REQUIRED ACTION> Every line of the listing below should be written out exactly, minus its images.

╔══

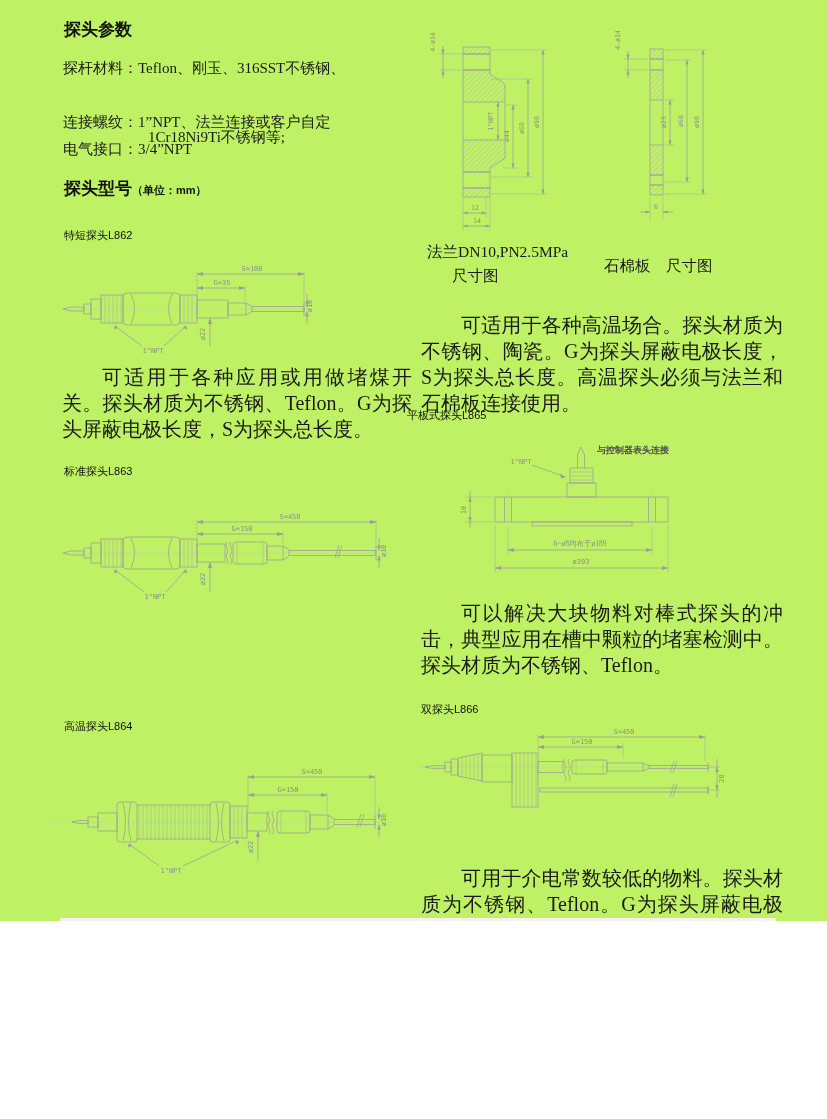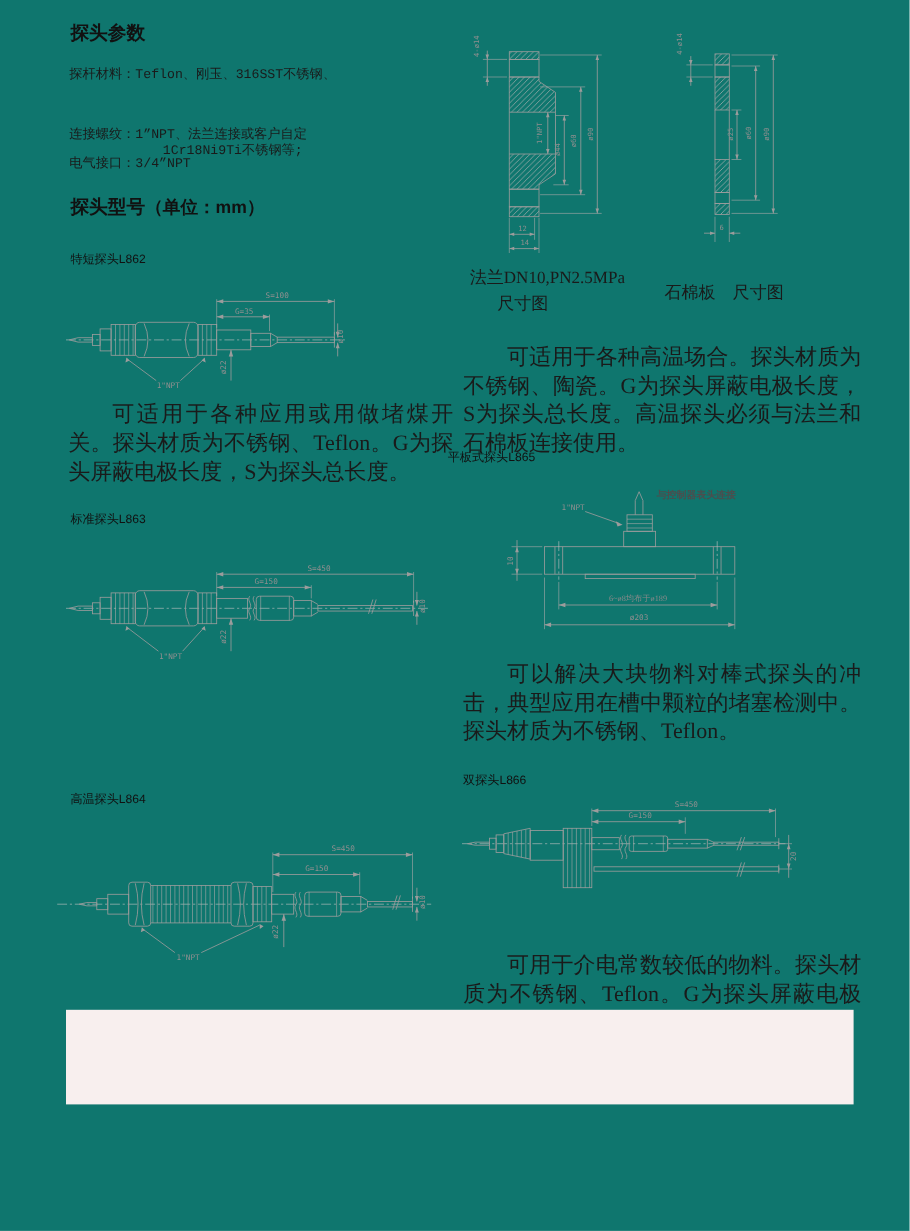--- a/index.html
+++ b/index.html
@@ -1,22 +1,22 @@
 <!DOCTYPE html>
 <html><head>
 <meta charset="utf-8">
 <style>
   html,body{margin:0;padding:0;background:#fff;}
-  .page{position:relative;width:827px;height:1119px;background:#0f766e;overflow:hidden;
+  .page{position:relative;width:827px;height:921px;background:#bef264;overflow:hidden;
         font-family:"Liberation Serif","DejaVu Serif",serif;color:#1a1a1a;}
   .abs{position:absolute;}
   .h1{font-family:"Liberation Sans","DejaVu Sans",sans-serif;font-weight:bold;font-size:17px;color:#111;}
-  .h1 .unit{font-size:16px;}
+  .h1 .unit{font-size:11px;}
   .h2{font-family:"Liberation Sans","DejaVu Sans",sans-serif;font-weight:normal;font-size:11px;color:#111;}
-  .spec{font-size:12px;white-space:nowrap;font-family:Liberation Mono, monospace;}
+  .spec{font-size:15px;white-space:nowrap;}
   .para{font-size:20px;line-height:26px;text-align:justify;text-indent:2em;}
   .cap{font-size:15.5px;white-space:nowrap;}
   .footerband{background:#f8efee;}
   svg{display:block;overflow:visible;}
   svg .ln{fill:none;stroke:#9c9c9c;stroke-width:0.75;}
   svg .lt{fill:none;stroke:#a8a8a8;stroke-width:0.55;}
   svg .cl{fill:none;stroke:#c4c4c4;stroke-width:0.55;stroke-dasharray:9 2.5 2 2.5;}
   svg .ah{fill:#9c9c9c;stroke:none;}
   svg .hpoly{stroke:#9c9c9c;stroke-width:0.75;}
   svg text{font-family:"DejaVu Sans Mono","Liberation Mono",monospace;font-size:7px;fill:#8f8f8f;stroke:none;}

╚══

SOLUTION BELOW>
--- a/index.html
+++ b/index.html
@@ -1,22 +1,22 @@
 <!DOCTYPE html>
 <html><head>
 <meta charset="utf-8">
 <style>
   html,body{margin:0;padding:0;background:#fff;}
-  .page{position:relative;width:827px;height:1119px;background:#0f766e;overflow:hidden;
+  .page{position:relative;width:827px;height:921px;background:#bef264;overflow:hidden;
         font-family:"Liberation Serif","DejaVu Serif",serif;color:#1a1a1a;}
   .abs{position:absolute;}
   .h1{font-family:"Liberation Sans","DejaVu Sans",sans-serif;font-weight:bold;font-size:17px;color:#111;}
-  .h1 .unit{font-size:16px;}
+  .h1 .unit{font-size:11px;}
   .h2{font-family:"Liberation Sans","DejaVu Sans",sans-serif;font-weight:normal;font-size:11px;color:#111;}
-  .spec{font-size:12px;white-space:nowrap;font-family:Liberation Mono, monospace;}
+  .spec{font-size:15px;white-space:nowrap;}
   .para{font-size:20px;line-height:26px;text-align:justify;text-indent:2em;}
   .cap{font-size:15.5px;white-space:nowrap;}
   .footerband{background:#f8efee;}
   svg{display:block;overflow:visible;}
   svg .ln{fill:none;stroke:#9c9c9c;stroke-width:0.75;}
   svg .lt{fill:none;stroke:#a8a8a8;stroke-width:0.55;}
   svg .cl{fill:none;stroke:#c4c4c4;stroke-width:0.55;stroke-dasharray:9 2.5 2 2.5;}
   svg .ah{fill:#9c9c9c;stroke:none;}
   svg .hpoly{stroke:#9c9c9c;stroke-width:0.75;}
   svg text{font-family:"DejaVu Sans Mono","Liberation Mono",monospace;font-size:7px;fill:#8f8f8f;stroke:none;}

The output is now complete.